DIRECTIONS FOR THIS TASK: Start at the line below containing "(907, 240) none" and stop at the line containing "[162,257,429,269] [Shenzhen DriveTheLife". Repeat every line of that stretch exactly, and nothing outside it.

[Revision tracking records]

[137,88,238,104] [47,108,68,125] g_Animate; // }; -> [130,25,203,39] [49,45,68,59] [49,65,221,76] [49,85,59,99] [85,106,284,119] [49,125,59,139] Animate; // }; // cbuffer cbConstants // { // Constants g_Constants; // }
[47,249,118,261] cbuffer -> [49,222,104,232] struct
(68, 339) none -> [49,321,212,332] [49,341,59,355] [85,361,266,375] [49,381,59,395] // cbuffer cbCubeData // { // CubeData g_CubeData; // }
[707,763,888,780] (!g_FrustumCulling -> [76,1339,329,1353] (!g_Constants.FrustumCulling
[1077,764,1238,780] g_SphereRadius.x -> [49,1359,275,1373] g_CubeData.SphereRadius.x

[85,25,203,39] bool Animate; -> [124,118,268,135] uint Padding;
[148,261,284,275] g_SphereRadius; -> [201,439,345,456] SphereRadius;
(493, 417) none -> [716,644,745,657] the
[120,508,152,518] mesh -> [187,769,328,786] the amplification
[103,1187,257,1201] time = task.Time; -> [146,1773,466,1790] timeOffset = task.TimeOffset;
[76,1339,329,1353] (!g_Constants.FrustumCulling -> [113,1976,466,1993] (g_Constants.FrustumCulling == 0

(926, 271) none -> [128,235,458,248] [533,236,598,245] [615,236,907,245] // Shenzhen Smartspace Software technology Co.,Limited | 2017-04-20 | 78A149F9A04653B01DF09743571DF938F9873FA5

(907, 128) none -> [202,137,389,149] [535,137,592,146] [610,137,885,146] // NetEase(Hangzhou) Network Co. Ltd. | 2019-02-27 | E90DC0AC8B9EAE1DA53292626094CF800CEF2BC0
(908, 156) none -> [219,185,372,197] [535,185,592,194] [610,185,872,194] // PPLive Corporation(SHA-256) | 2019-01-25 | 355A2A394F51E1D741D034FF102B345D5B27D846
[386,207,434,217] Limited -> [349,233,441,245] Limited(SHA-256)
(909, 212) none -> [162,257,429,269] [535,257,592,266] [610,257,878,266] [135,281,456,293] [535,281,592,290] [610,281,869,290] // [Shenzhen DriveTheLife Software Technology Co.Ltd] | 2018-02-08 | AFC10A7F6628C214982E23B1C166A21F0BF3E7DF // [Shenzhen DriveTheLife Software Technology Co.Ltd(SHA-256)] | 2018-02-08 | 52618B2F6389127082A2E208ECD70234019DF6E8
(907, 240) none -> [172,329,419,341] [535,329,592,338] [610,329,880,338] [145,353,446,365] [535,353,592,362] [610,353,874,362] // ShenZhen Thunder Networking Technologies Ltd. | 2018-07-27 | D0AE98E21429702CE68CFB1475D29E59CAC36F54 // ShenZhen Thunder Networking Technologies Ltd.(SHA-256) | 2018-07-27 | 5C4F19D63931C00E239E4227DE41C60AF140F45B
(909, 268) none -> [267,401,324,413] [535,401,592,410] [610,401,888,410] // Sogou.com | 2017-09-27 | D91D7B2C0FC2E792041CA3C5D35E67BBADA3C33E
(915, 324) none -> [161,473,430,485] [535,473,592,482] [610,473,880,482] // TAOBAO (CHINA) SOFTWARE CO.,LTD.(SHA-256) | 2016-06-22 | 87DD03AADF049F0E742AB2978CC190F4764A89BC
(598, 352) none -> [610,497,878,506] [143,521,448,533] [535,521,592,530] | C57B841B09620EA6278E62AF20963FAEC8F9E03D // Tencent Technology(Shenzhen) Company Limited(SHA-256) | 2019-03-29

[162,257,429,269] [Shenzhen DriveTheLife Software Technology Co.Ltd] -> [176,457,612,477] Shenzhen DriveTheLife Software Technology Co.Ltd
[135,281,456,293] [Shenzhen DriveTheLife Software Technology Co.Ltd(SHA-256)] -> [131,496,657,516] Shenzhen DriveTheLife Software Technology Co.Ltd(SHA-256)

ANSWER SECTION:
(907, 240) none -> [172,329,419,341] [535,329,592,338] [610,329,880,338] [145,353,446,365] [535,353,592,362] [610,353,874,362] // ShenZhen Thunder Networking Technologies Ltd. | 2018-07-27 | D0AE98E21429702CE68CFB1475D29E59CAC36F54 // ShenZhen Thunder Networking Technologies Ltd.(SHA-256) | 2018-07-27 | 5C4F19D63931C00E239E4227DE41C60AF140F45B
(909, 268) none -> [267,401,324,413] [535,401,592,410] [610,401,888,410] // Sogou.com | 2017-09-27 | D91D7B2C0FC2E792041CA3C5D35E67BBADA3C33E
(915, 324) none -> [161,473,430,485] [535,473,592,482] [610,473,880,482] // TAOBAO (CHINA) SOFTWARE CO.,LTD.(SHA-256) | 2016-06-22 | 87DD03AADF049F0E742AB2978CC190F4764A89BC
(598, 352) none -> [610,497,878,506] [143,521,448,533] [535,521,592,530] | C57B841B09620EA6278E62AF20963FAEC8F9E03D // Tencent Technology(Shenzhen) Company Limited(SHA-256) | 2019-03-29

[162,257,429,269] [Shenzhen DriveTheLife Software Technology Co.Ltd] -> [176,457,612,477] Shenzhen DriveTheLife Software Technology Co.Ltd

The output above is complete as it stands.